**Task statement**
Write the entries below out again exactly; any picture in them stays out.

○ ○ ○ ○ ○ ○ ○

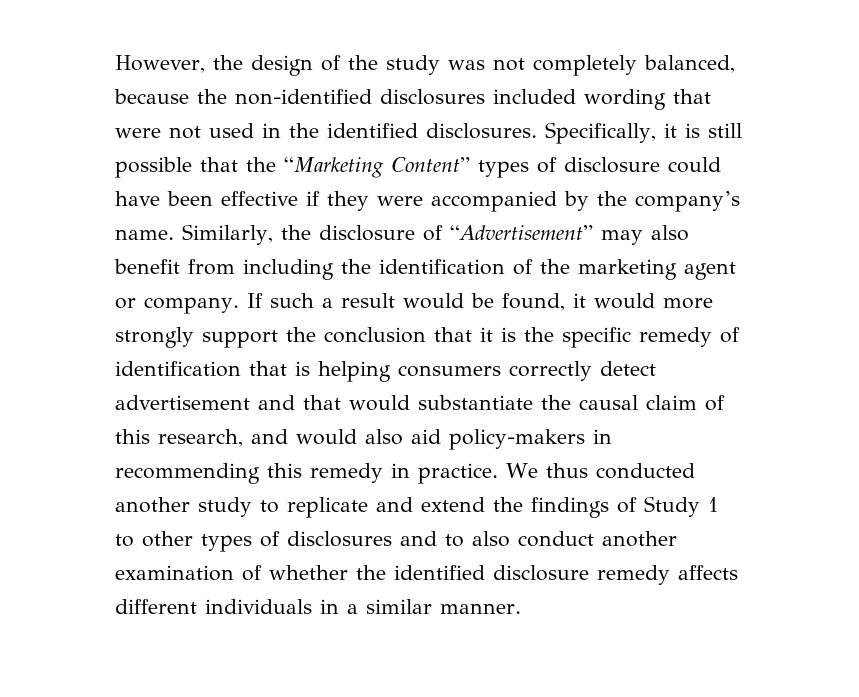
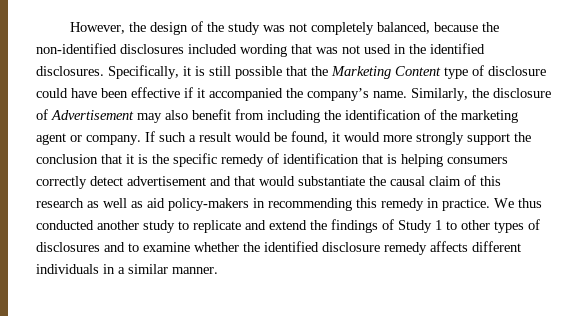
- However, the design of the study was not completely balanced, because the non-identified disclosures included wording that were not used in the identified disclosures.
+ However, the design of the study was not completely balanced, because the non-identified disclosures included wording that was not used in the identified disclosures.
- Specifically, it is still possible that the “Marketing Content” types of disclosure could have been effective if they were accompanied by the company’s name.
+ Specifically, it is still possible that the Marketing Content type of disclosure could have been effective if it accompanied the company’s name.
- Similarly, the disclosure of “Advertisement” may also benefit from including the identification of the marketing agent or company.
+ Similarly, the disclosure of Advertisement may also benefit from including the identification of the marketing agent or company.
- If such a result would be found, it would more strongly support the conclusion that it is the specific remedy of identification that is helping consumers correctly detect advertisement and that would substantiate the causal claim of this research, and would also aid policy-makers in recommending this remedy in practice.
+ If such a result would be found, it would more strongly support the conclusion that it is the specific remedy of identification that is helping consumers correctly detect advertisement and that would substantiate the causal claim of this research as well as aid policy-makers in recommending this remedy in practice.
- We thus conducted another study to replicate and extend the findings of Study 1 to other types of disclosures and to also conduct another examination of whether the identified disclosure remedy affects different individuals in a similar manner.
+ We thus conducted another study to replicate and extend the findings of Study 1 to other types of disclosures and to examine whether the identified disclosure remedy affects different individuals in a similar manner.

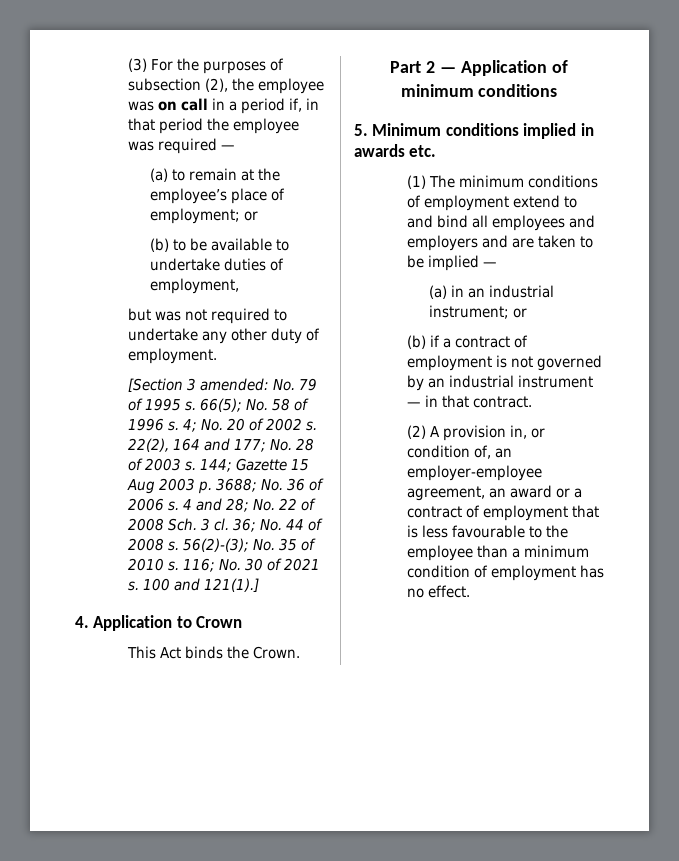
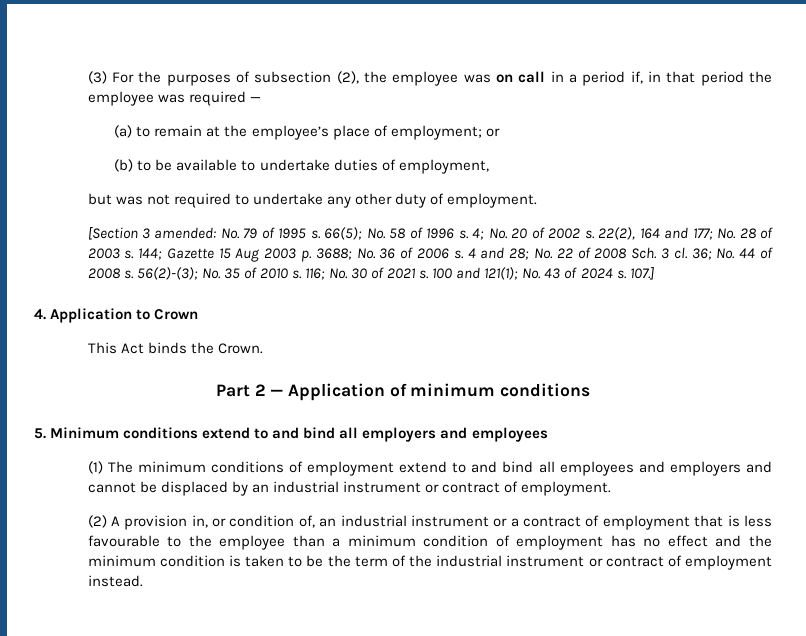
- 100 and 121(1).]
+ 100 and 121(1); No. 43 of 2024 s. 107.]
- 5. Minimum conditions implied in awards etc.
+ 5. Minimum conditions extend to and bind all employers and employees
- (1) The minimum conditions of employment extend to and bind all employees and employers and are taken to be implied —
- (a) in an industrial instrument; or
- (b) if a contract of employment is not governed by an industrial instrument — in that contract.
+ (1) The minimum conditions of employment extend to and bind all employees and employers and cannot be displaced by an industrial instrument or contract of employment.
- (2) A provision in, or condition of, an employer-employee agreement, an award or a contract of employment that is less favourable to the employee than a minimum condition of employment has no effect.
+ (2) A provision in, or condition of, an industrial instrument or a contract of employment that is less favourable to the employee than a minimum condition of employment has no effect and the minimum condition is taken to be the term of the industrial instrument or contract of employment instead.

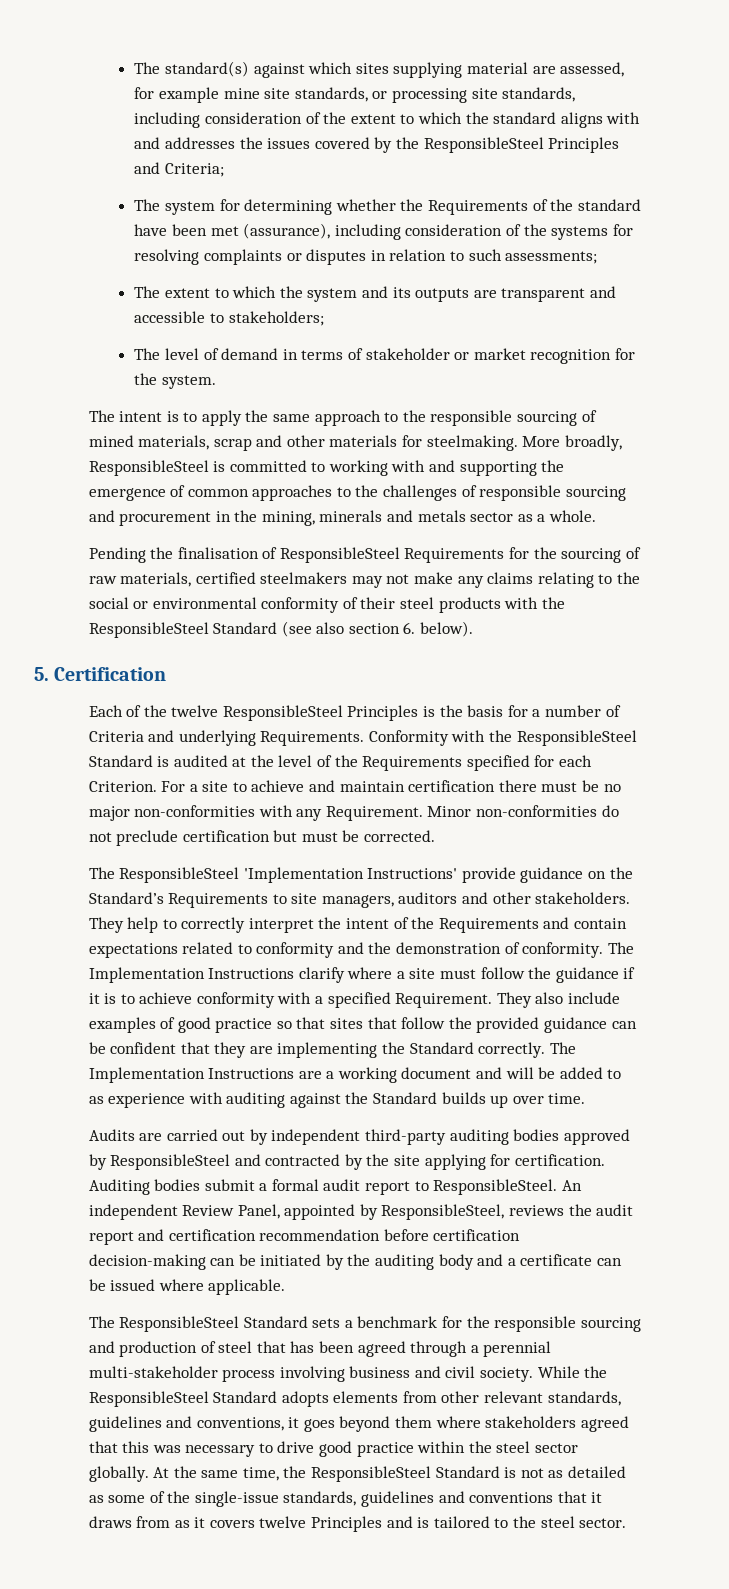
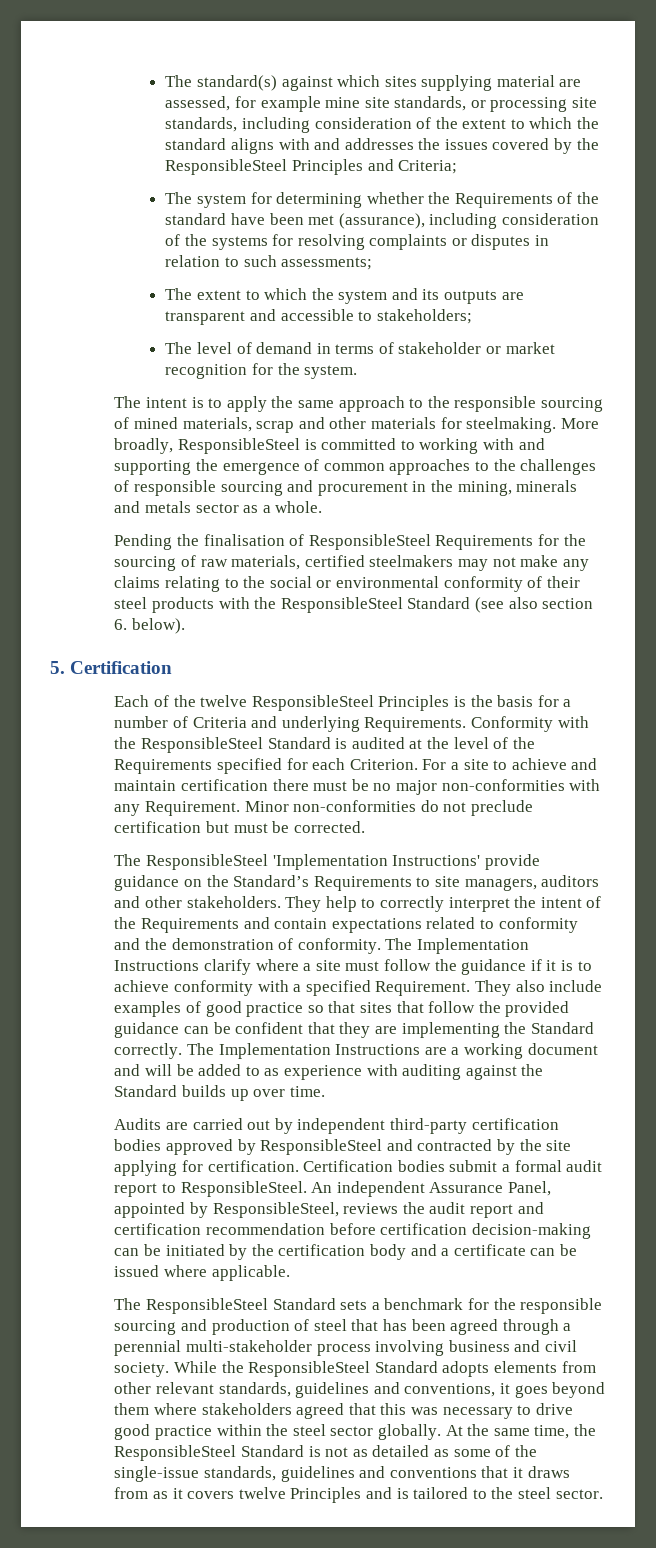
- Audits are carried out by independent third-party auditing bodies approved by ResponsibleSteel and contracted by the site applying for certification.
+ Audits are carried out by independent third-party certification bodies approved by ResponsibleSteel and contracted by the site applying for certification.
- Auditing bodies submit a formal audit report to ResponsibleSteel.
+ Certification bodies submit a formal audit report to ResponsibleSteel.
- An independent Review Panel, appointed by ResponsibleSteel, reviews the audit report and certification recommendation before certification decision-making can be initiated by the auditing body and a certificate can be issued where applicable.
+ An independent Assurance Panel, appointed by ResponsibleSteel, reviews the audit report and certification recommendation before certification decision-making can be initiated by the certification body and a certificate can be issued where applicable.

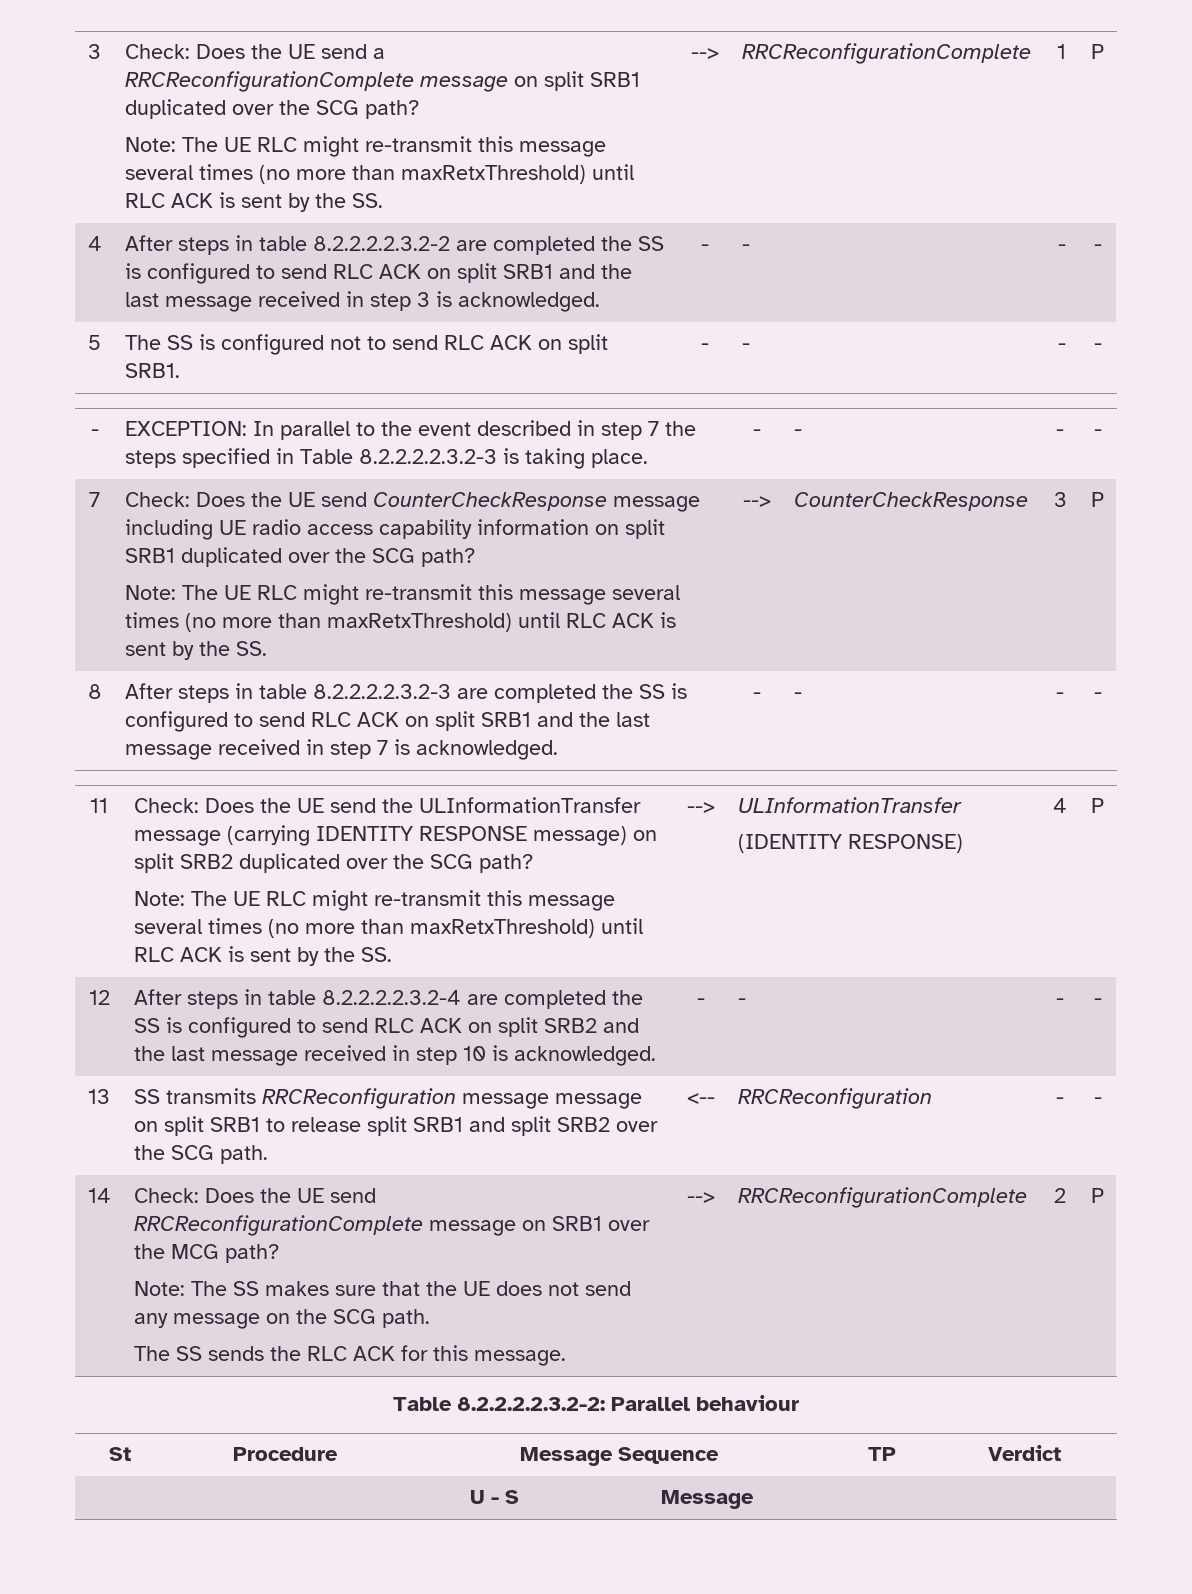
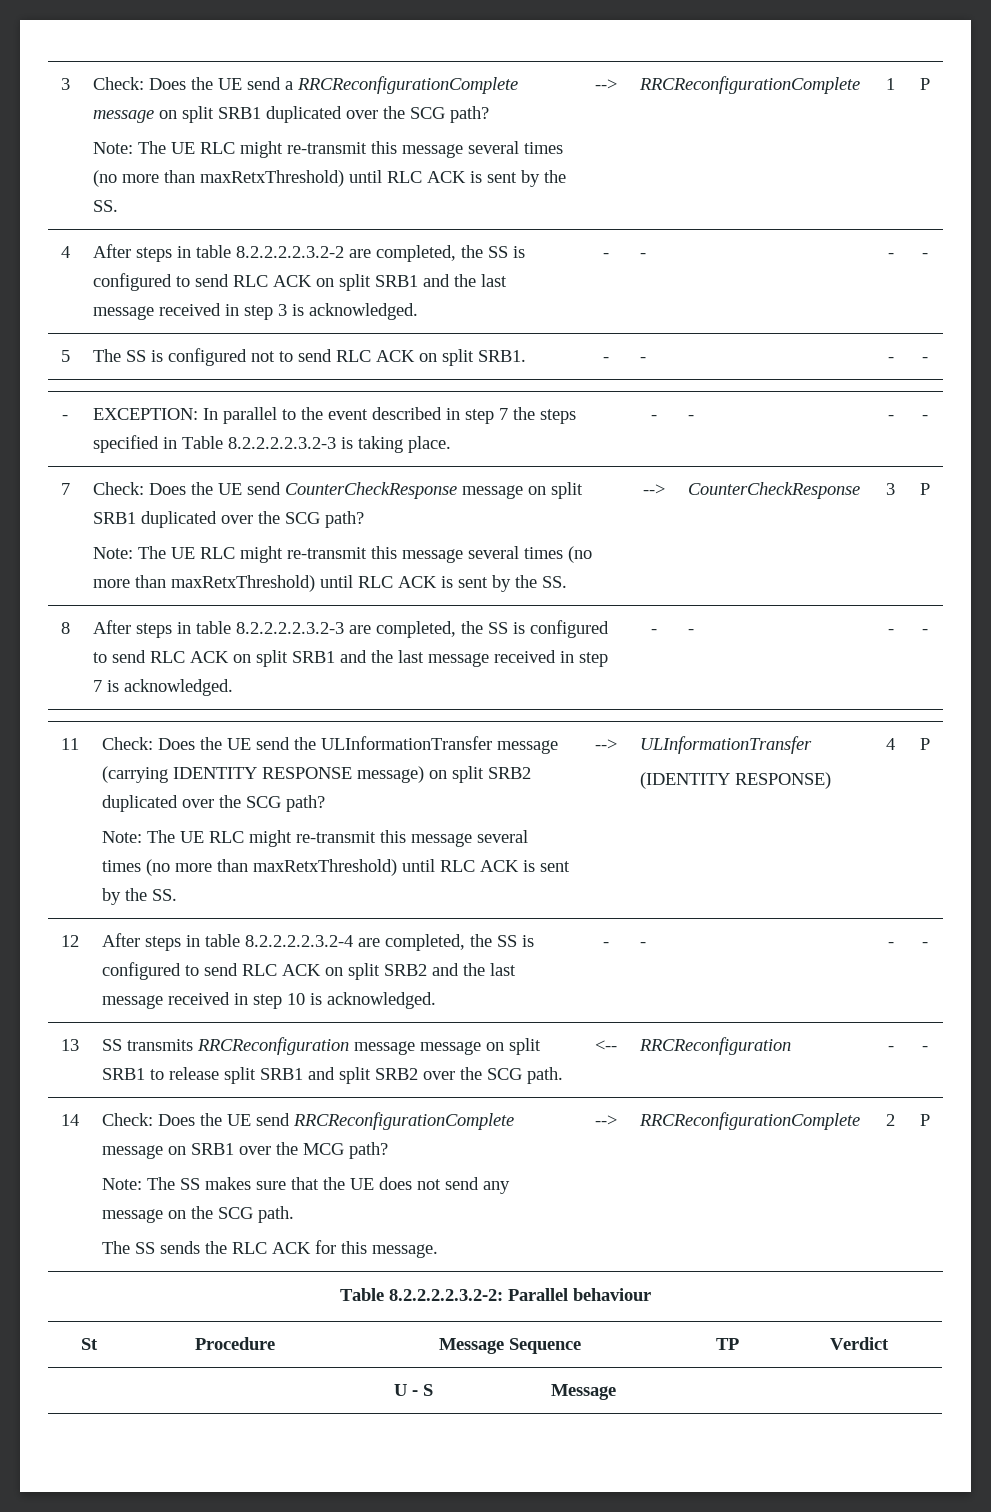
- 4 | After steps in table 8.2.2.2.2.3.2-2 are completed the SS is configured to send RLC ACK on split SRB1 and the last message received in step 3 is acknowledged. | - | - | - | -
+ 4 | After steps in table 8.2.2.2.2.3.2-2 are completed, the SS is configured to send RLC ACK on split SRB1 and the last message received in step 3 is acknowledged. | - | - | - | -
- Check: Does the UE send CounterCheckResponse message including UE radio access capability information on split SRB1 duplicated over the SCG path?
+ Check: Does the UE send CounterCheckResponse message on split SRB1 duplicated over the SCG path?
- 8 | After steps in table 8.2.2.2.2.3.2-3 are completed the SS is configured to send RLC ACK on split SRB1 and the last message received in step 7 is acknowledged. | - | - | - | -
+ 8 | After steps in table 8.2.2.2.2.3.2-3 are completed, the SS is configured to send RLC ACK on split SRB1 and the last message received in step 7 is acknowledged. | - | - | - | -
- 12 | After steps in table 8.2.2.2.2.3.2-4 are completed the SS is configured to send RLC ACK on split SRB2 and the last message received in step 10 is acknowledged. | - | - | - | -
+ 12 | After steps in table 8.2.2.2.2.3.2-4 are completed, the SS is configured to send RLC ACK on split SRB2 and the last message received in step 10 is acknowledged. | - | - | - | -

○ ○ ○ ○ ○ ○ ○

**Problem solution**
- However, the design of the study was not completely balanced, because the non-identified disclosures included wording that were not used in the identified disclosures.
+ However, the design of the study was not completely balanced, because the non-identified disclosures included wording that was not used in the identified disclosures.
- Specifically, it is still possible that the “Marketing Content” types of disclosure could have been effective if they were accompanied by the company’s name.
+ Specifically, it is still possible that the Marketing Content type of disclosure could have been effective if it accompanied the company’s name.
- Similarly, the disclosure of “Advertisement” may also benefit from including the identification of the marketing agent or company.
+ Similarly, the disclosure of Advertisement may also benefit from including the identification of the marketing agent or company.
- If such a result would be found, it would more strongly support the conclusion that it is the specific remedy of identification that is helping consumers correctly detect advertisement and that would substantiate the causal claim of this research, and would also aid policy-makers in recommending this remedy in practice.
+ If such a result would be found, it would more strongly support the conclusion that it is the specific remedy of identification that is helping consumers correctly detect advertisement and that would substantiate the causal claim of this research as well as aid policy-makers in recommending this remedy in practice.
- We thus conducted another study to replicate and extend the findings of Study 1 to other types of disclosures and to also conduct another examination of whether the identified disclosure remedy affects different individuals in a similar manner.
+ We thus conducted another study to replicate and extend the findings of Study 1 to other types of disclosures and to examine whether the identified disclosure remedy affects different individuals in a similar manner.

- 100 and 121(1).]
+ 100 and 121(1); No. 43 of 2024 s. 107.]
- 5. Minimum conditions implied in awards etc.
+ 5. Minimum conditions extend to and bind all employers and employees
- (1) The minimum conditions of employment extend to and bind all employees and employers and are taken to be implied —
- (a) in an industrial instrument; or
- (b) if a contract of employment is not governed by an industrial instrument — in that contract.
+ (1) The minimum conditions of employment extend to and bind all employees and employers and cannot be displaced by an industrial instrument or contract of employment.
- (2) A provision in, or condition of, an employer-employee agreement, an award or a contract of employment that is less favourable to the employee than a minimum condition of employment has no effect.
+ (2) A provision in, or condition of, an industrial instrument or a contract of employment that is less favourable to the employee than a minimum condition of employment has no effect and the minimum condition is taken to be the term of the industrial instrument or contract of employment instead.

- Audits are carried out by independent third-party auditing bodies approved by ResponsibleSteel and contracted by the site applying for certification.
+ Audits are carried out by independent third-party certification bodies approved by ResponsibleSteel and contracted by the site applying for certification.
- Auditing bodies submit a formal audit report to ResponsibleSteel.
+ Certification bodies submit a formal audit report to ResponsibleSteel.
- An independent Review Panel, appointed by ResponsibleSteel, reviews the audit report and certification recommendation before certification decision-making can be initiated by the auditing body and a certificate can be issued where applicable.
+ An independent Assurance Panel, appointed by ResponsibleSteel, reviews the audit report and certification recommendation before certification decision-making can be initiated by the certification body and a certificate can be issued where applicable.

- 4 | After steps in table 8.2.2.2.2.3.2-2 are completed the SS is configured to send RLC ACK on split SRB1 and the last message received in step 3 is acknowledged. | - | - | - | -
+ 4 | After steps in table 8.2.2.2.2.3.2-2 are completed, the SS is configured to send RLC ACK on split SRB1 and the last message received in step 3 is acknowledged. | - | - | - | -
- Check: Does the UE send CounterCheckResponse message including UE radio access capability information on split SRB1 duplicated over the SCG path?
+ Check: Does the UE send CounterCheckResponse message on split SRB1 duplicated over the SCG path?
- 8 | After steps in table 8.2.2.2.2.3.2-3 are completed the SS is configured to send RLC ACK on split SRB1 and the last message received in step 7 is acknowledged. | - | - | - | -
+ 8 | After steps in table 8.2.2.2.2.3.2-3 are completed, the SS is configured to send RLC ACK on split SRB1 and the last message received in step 7 is acknowledged. | - | - | - | -
- 12 | After steps in table 8.2.2.2.2.3.2-4 are completed the SS is configured to send RLC ACK on split SRB2 and the last message received in step 10 is acknowledged. | - | - | - | -
+ 12 | After steps in table 8.2.2.2.2.3.2-4 are completed, the SS is configured to send RLC ACK on split SRB2 and the last message received in step 10 is acknowledged. | - | - | - | -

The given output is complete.